Proposal could put bullies behind bars - Fox 28: South Bend, Elkhart IN News, Weather, Sports

Proposal could put bullies behind bars


Young bullies behind bars, is a proposed crackdown too much?

A Michigan lawmaker has proposed a bill that could land both juvenile and adult bullies in jail.

"We have to address the issue of bullying because it has such profound consequences," says Republican Representative Dale Zorn.

This Michigan Representative says enough is enough and wants bullies to face the threat of getting locked up.

"This is some cutting edge legislation that we're working on," says Zorn.

He's proposed the bill is the first of its kind, making bullying a crime.

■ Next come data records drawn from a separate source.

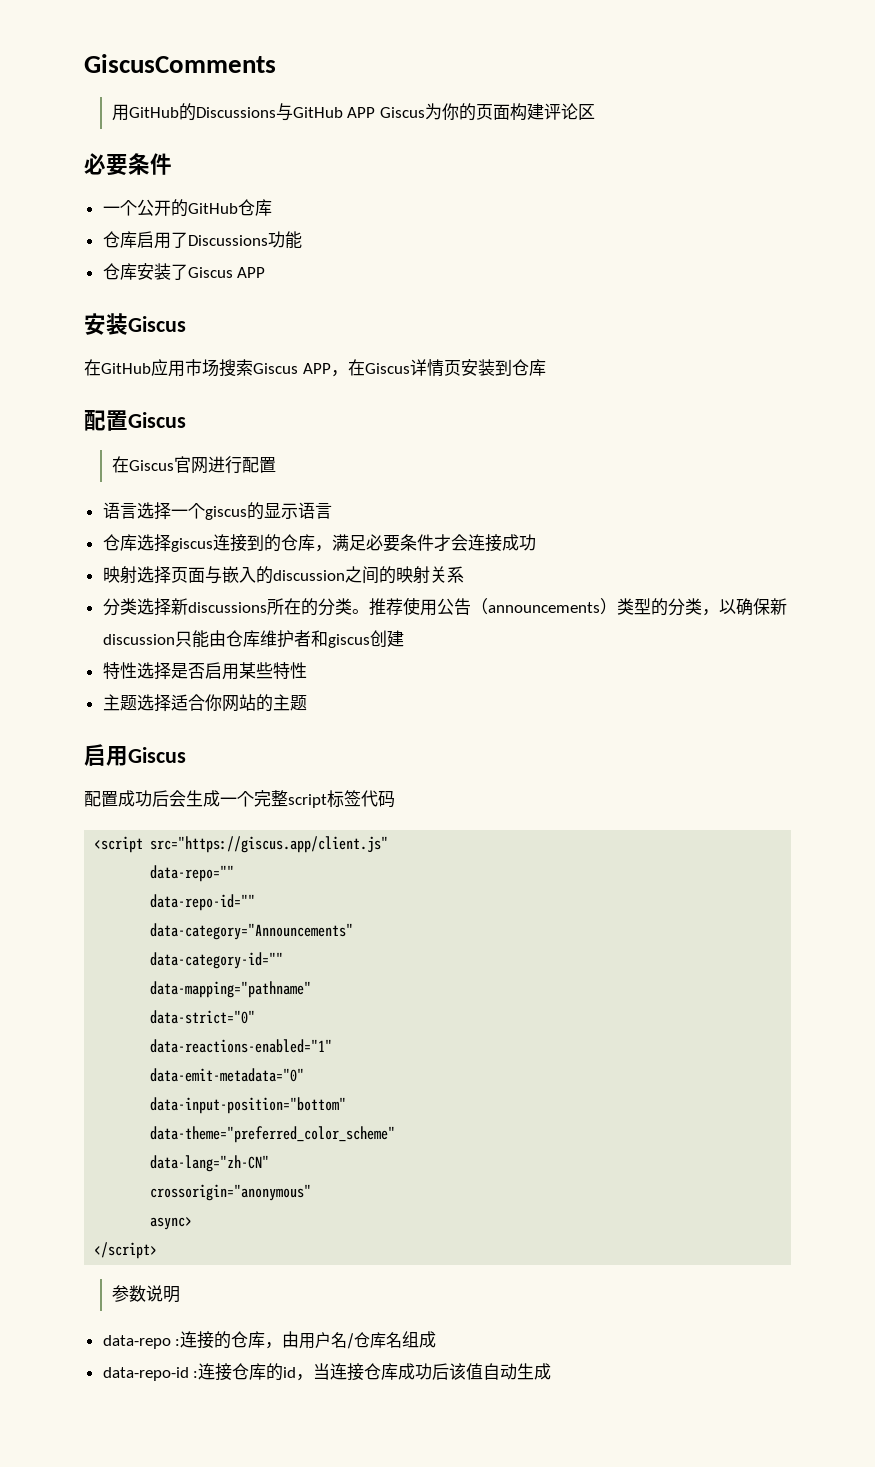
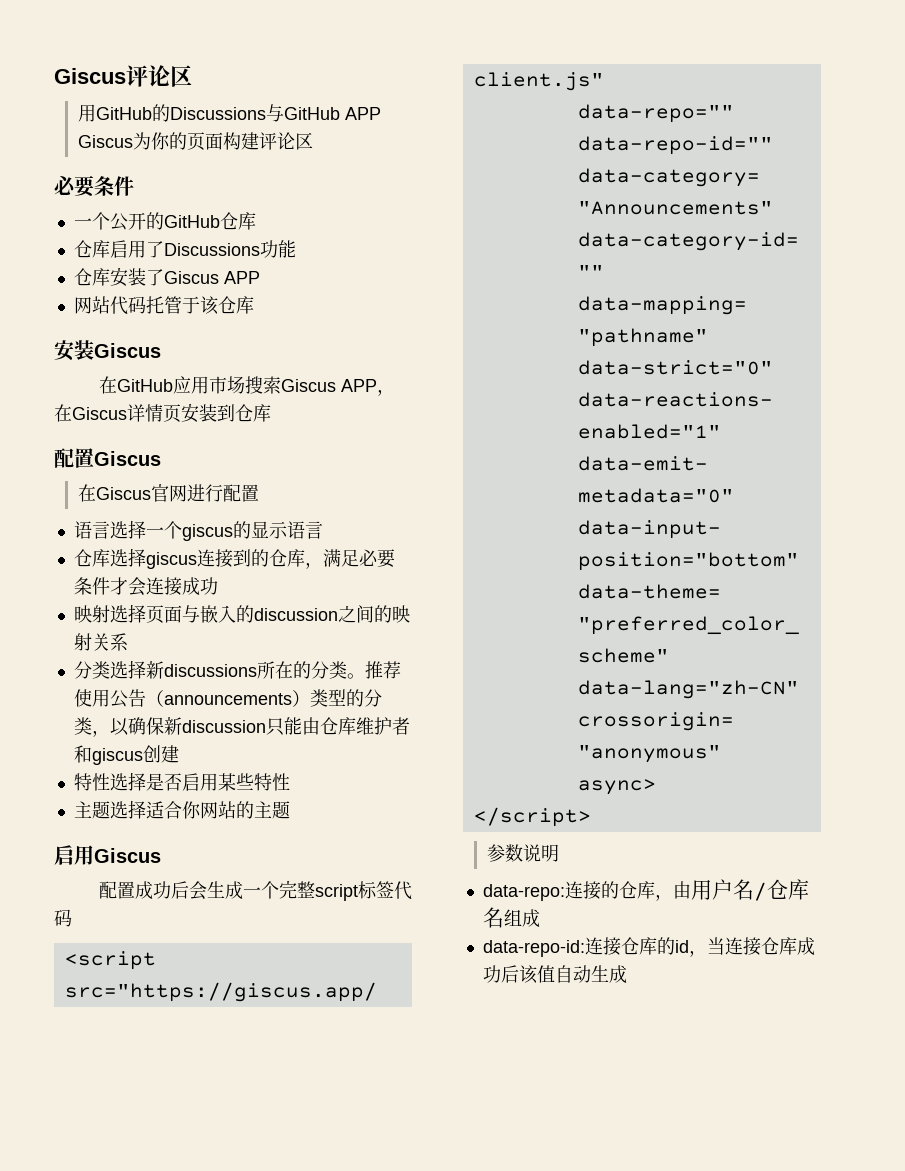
- GiscusComments
+ Giscus评论区
+ 网站代码托管于该仓库
- data-repo :连接的仓库，由用户名/仓库名组成
+ data-repo:连接的仓库，由用户名/仓库名组成
- data-repo-id :连接仓库的id，当连接仓库成功后该值自动生成
+ data-repo-id:连接仓库的id，当连接仓库成功后该值自动生成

It would be punishable by up to 93 days in jail or a hefty fine or both.

"It's not my intent or the intent of this bill for kids to end up with a police record the rest of their life for something they may have done that was somewhat silly in high school," says Zorn.

What is his intent is to get them help.  The courts would have the ability to call for a mental health evaluation for the bully.

Bottom line, Zorn says the point is to help kids become better citizens, and in some cases, records could be wiped clean.

Cass County Prosecutor Victor Fitz says while he thinks it's a good thing that Zorn's bill is opening up the discussion, he's not sure yet whether it's the right road to take.

He says right now, the bill needs some tweaking.

"I do think right now in the way it's presently written, there are some free-speech challenges so we would be cautious of the use of anything that we thought might be a violation of the first amendment," says Fitz.

Fitz also says he wants to make sure that kids won't be charged for age-old name-calling.

"We want to be careful that we don't make every comment that a kid says subject to criminal charges. We don't want to make our playgrounds filled with little criminals," says Fitz.

But what do parents think?

"As long as we're not overburdening the court system, I think it's something we can definitely explore," says John Bossler, a Michigan dad of four.

Mark Stallworth, Michigan parent of two says, "I think it should be on a case by case basis. For teenagers, I can see it being a crime, but for an elementary age kid, maybe not so."

Fitz says there are already anti-bullying laws on the books.

People can be charged for threatening others by electronic means, for instance texting or emails.

People can be charged for assault and battery if they physically threaten someone.

Zorn doesn't expect a committee to take up the bill until Fall.